Quelques semaines après (4 je crois !! ) j’apprends qu’elle est atteinte de la maladie d’Alzheimer : elle ne reconnait plus personne,” il n’y a plus rien à faire” me dit on. Elle est agressive, violente, “méchante” pour reprendre les termes exacts. Je pense qu’il faut la laisser rentrer chez elle, lui trouver une infirmière sans oser le dire trop fort (j’étais dans l’incapacité de prendre soin de moi à l’époque, alors quelqu’un d’autre encore moins)

Peu de temps après j’apprends sa mort, étouffée par un “os” de poulet. “Très courant chez les personnes âgées” m’a t’on dit.
J’ai eu envie de hurler. Comment peut on dire une chose pareille ?

Tout ceci s’est passé en moins de 2 ans !!!!

Cete femme est morte parce qu’elle a cru qu’elle ne pourrait jamais regarder sa vie telle qu’elle était vraiment. Cette femme est morte parce que son déni ne pouvait plus la protéger et parce que personne dans le monde médical n’a su l’accompagner sur le chemin de la vérité.
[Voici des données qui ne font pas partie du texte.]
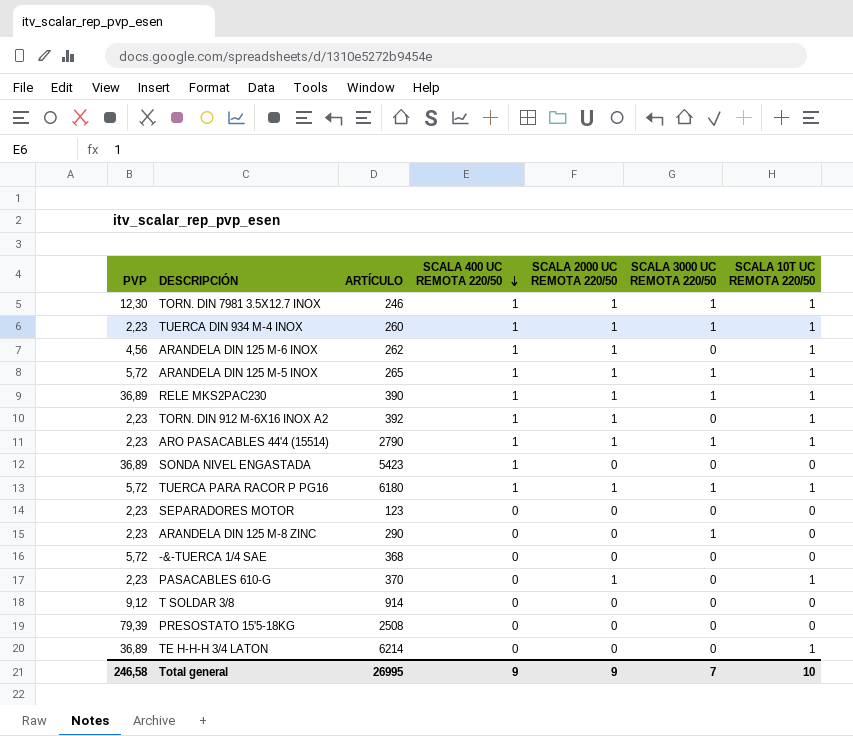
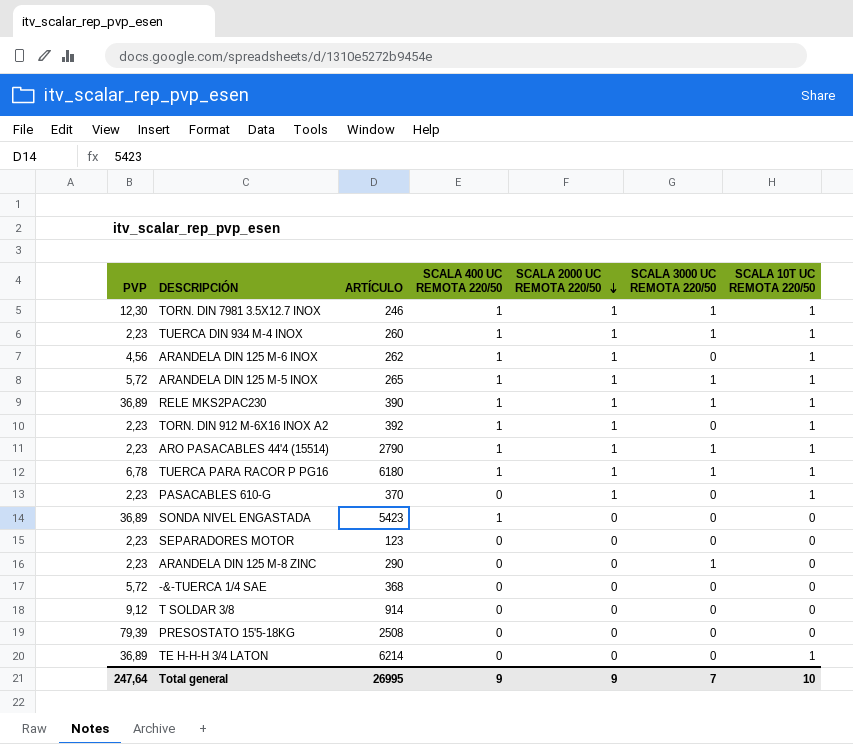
row order: SCALA 400 UC REMOTA 220/50 descending -> SCALA 2000 UC REMOTA 220/50 descending
TUERCA PARA RACOR P PG16 | PVP: 5,72 -> 6,78
Total general | PVP: 246,58 -> 247,64

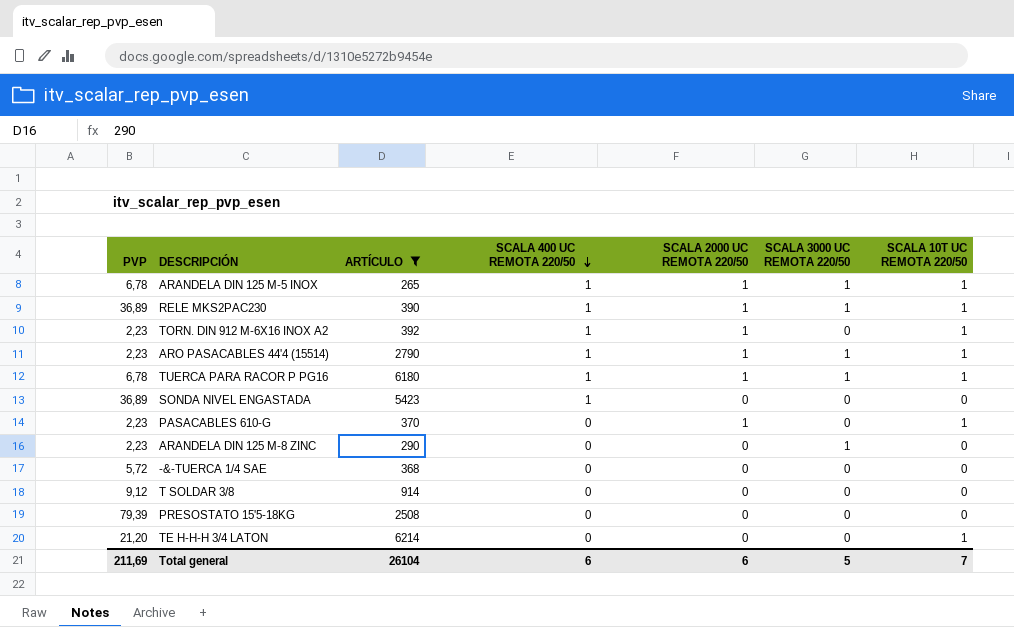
filter: none -> ARTÍCULO >= 265
row order: SCALA 2000 UC REMOTA 220/50 descending -> SCALA 400 UC REMOTA 220/50 descending
ARANDELA DIN 125 M-5 INOX | PVP: 5,72 -> 6,78
TE H-H-H 3/4 LATON | PVP: 36,89 -> 21,20
Total general | PVP: 247,64 -> 211,69
Total general | ARTÍCULO: 26995 -> 26104
Total general | SCALA 400 UC REMOTA 220/50: 9 -> 6
Total general | SCALA 2000 UC REMOTA 220/50: 9 -> 6
Total general | SCALA 3000 UC REMOTA 220/50: 7 -> 5
Total general | SCALA 10T UC REMOTA 220/50: 10 -> 7

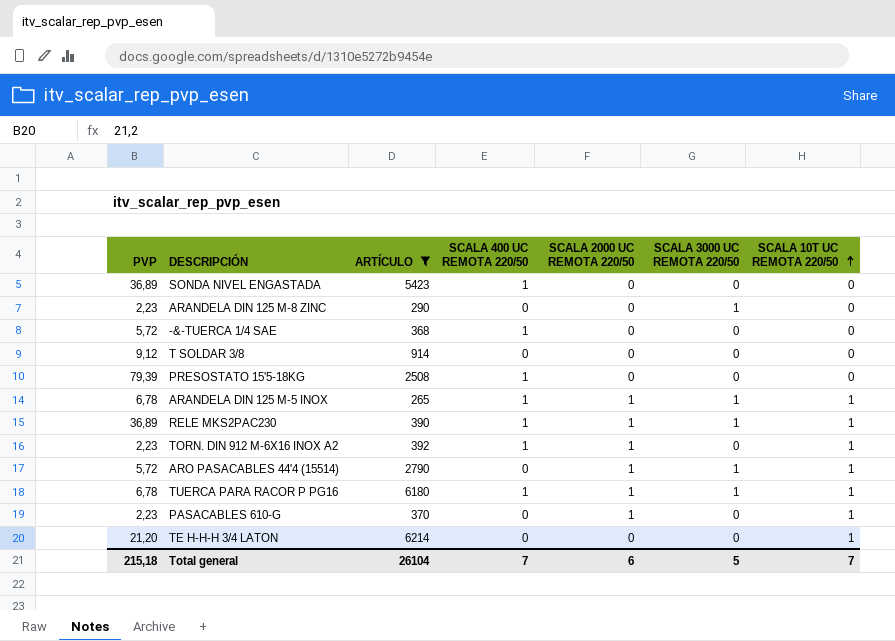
row order: SCALA 400 UC REMOTA 220/50 descending -> SCALA 10T UC REMOTA 220/50 ascending
-&-TUERCA 1/4 SAE | SCALA 400 UC REMOTA 220/50: 0 -> 1
PRESOSTATO 15'5-18KG | SCALA 400 UC REMOTA 220/50: 0 -> 1
ARO PASACABLES 44'4 (15514) | PVP: 2,23 -> 5,72
ARO PASACABLES 44'4 (15514) | SCALA 400 UC REMOTA 220/50: 1 -> 0
Total general | PVP: 211,69 -> 215,18
Total general | SCALA 400 UC REMOTA 220/50: 6 -> 7

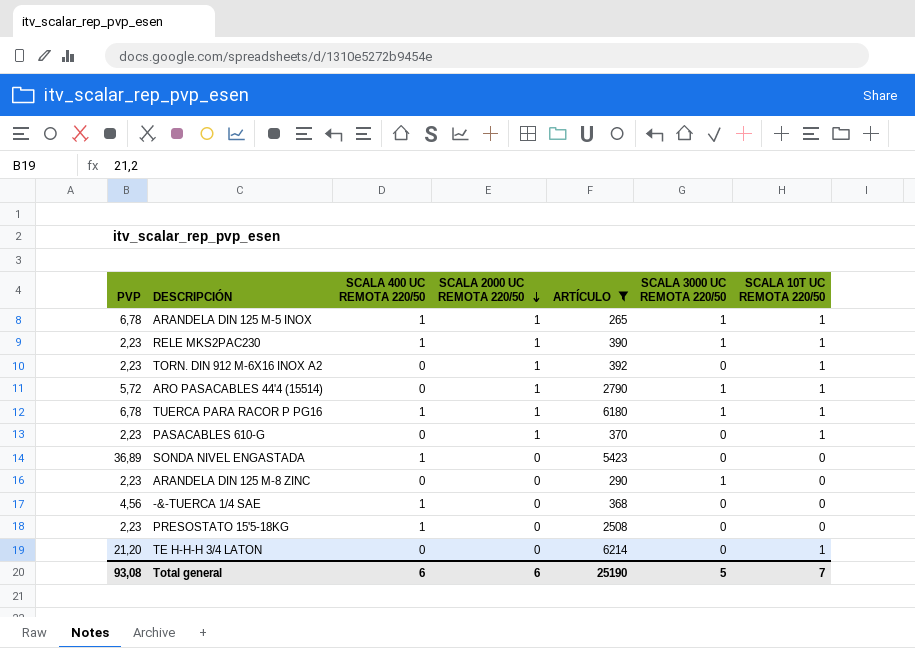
row order: SCALA 10T UC REMOTA 220/50 ascending -> SCALA 2000 UC REMOTA 220/50 descending
column ARTÍCULO | position: 3 -> 5
row T SOLDAR 3/8: 9,12 | 914 | 0 | 0 | 0 | 0 -> none
RELE MKS2PAC230 | PVP: 36,89 -> 2,23
TORN. DIN 912 M-6X16 INOX A2 | SCALA 400 UC REMOTA 220/50: 1 -> 0
-&-TUERCA 1/4 SAE | PVP: 5,72 -> 4,56
PRESOSTATO 15'5-18KG | PVP: 79,39 -> 2,23
Total general | PVP: 215,18 -> 93,08
Total general | SCALA 400 UC REMOTA 220/50: 7 -> 6
Total general | ARTÍCULO: 26104 -> 25190

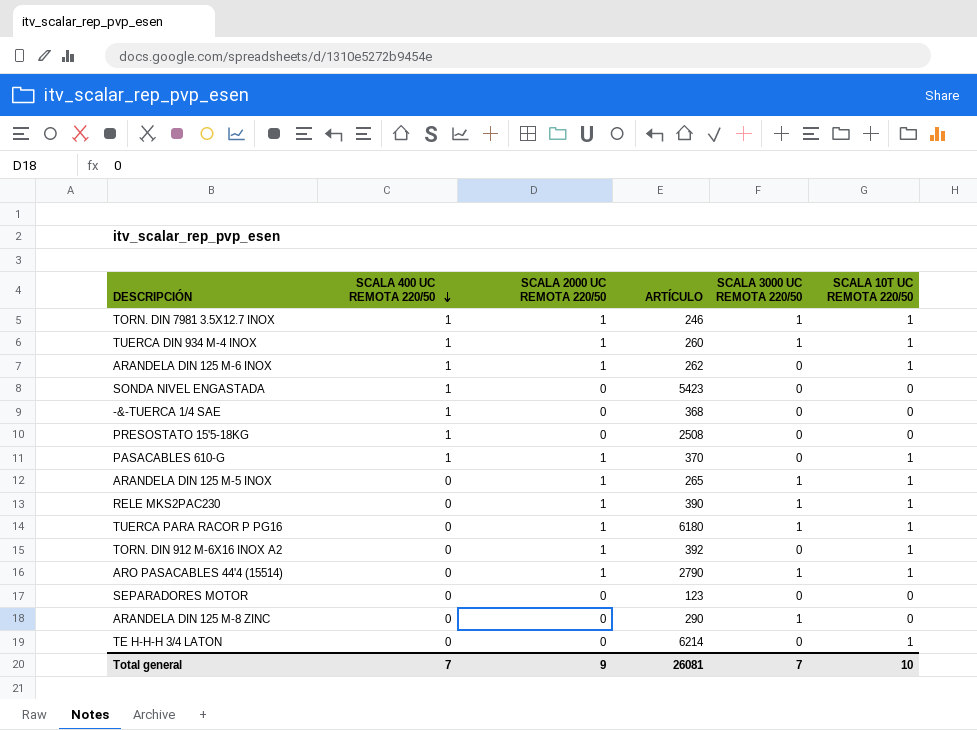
filter: ARTÍCULO >= 265 -> none
row order: SCALA 2000 UC REMOTA 220/50 descending -> SCALA 400 UC REMOTA 220/50 descending
column PVP | position: 1 -> none
PASACABLES 610-G | SCALA 400 UC REMOTA 220/50: 0 -> 1
ARANDELA DIN 125 M-5 INOX | SCALA 400 UC REMOTA 220/50: 1 -> 0
RELE MKS2PAC230 | SCALA 400 UC REMOTA 220/50: 1 -> 0
TUERCA PARA RACOR P PG16 | SCALA 400 UC REMOTA 220/50: 1 -> 0
Total general | SCALA 400 UC REMOTA 220/50: 6 -> 7
Total general | SCALA 2000 UC REMOTA 220/50: 6 -> 9
Total general | ARTÍCULO: 25190 -> 26081
Total general | SCALA 3000 UC REMOTA 220/50: 5 -> 7
Total general | SCALA 10T UC REMOTA 220/50: 7 -> 10

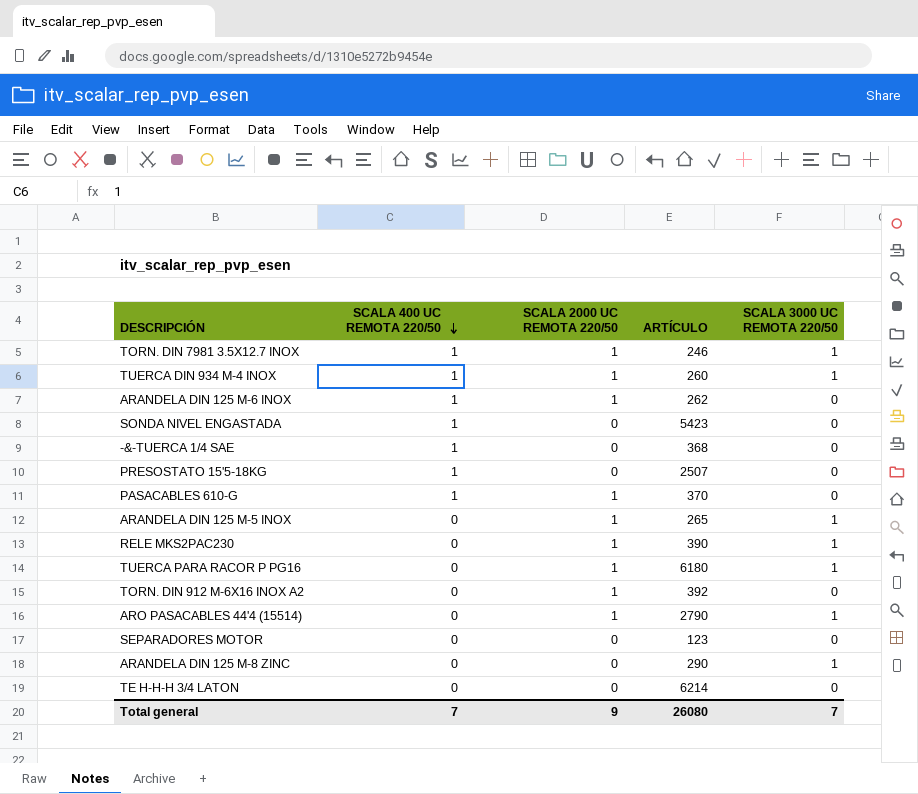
column SCALA 10T UC REMOTA 220/50 | position: 6 -> none
PRESOSTATO 15'5-18KG | ARTÍCULO: 2508 -> 2507
Total general | ARTÍCULO: 26081 -> 26080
Je ne sais pas pourquoi certaines personnes, pourtant dans un profond déni, arrivent à “échapper” à la maladie : Moins sensible émotionnellement ? Ils réussissent à faire porter à l’autre tout ce qu’ils ne veulent pas voir/accepter d’eux-même (“je suis l’éternelle victime, ce sont les autres sont des méchants”) ?

Par ailleurs, concernant ce médicament visant à supprimer les traumatismes, je me pose moi aussi des questions. Si une personne n’a jamais été respectée, aimée, câlinée. Si une personne n’a jamais appris à reconnaître, exprimer, répondre à ses besoins. Comment va t’elle faire, même avec le traumatisme des mauvais “traitements” effacé ? Ca me paraît être encore une belle illusion, stupide, nocive et…tragique ! Encore une fois, c’est une manière d’éviter de se poser les bonnes questions, celles que vous, vous osez poser madame Miller.

Merci pour ce livre une fois encore passionnant et écrit de telle manière qu’il m’a été facile à comprendre.

Et merci aussi à votre équipe, notamment Brigitte, pour son écoute constante et bienveillante.

AM: Je vous remercie pour votre histoire si éclairante. Elle montre entre autres choses qu’il peut être trop tard et même dangereux de démander aux vieux parents de se souvenir de leur enfance s’ils n’ont jamais travaillé sur leur passé et vivaient toujours dans le deni. Mais chaque cas est différent bien sûr.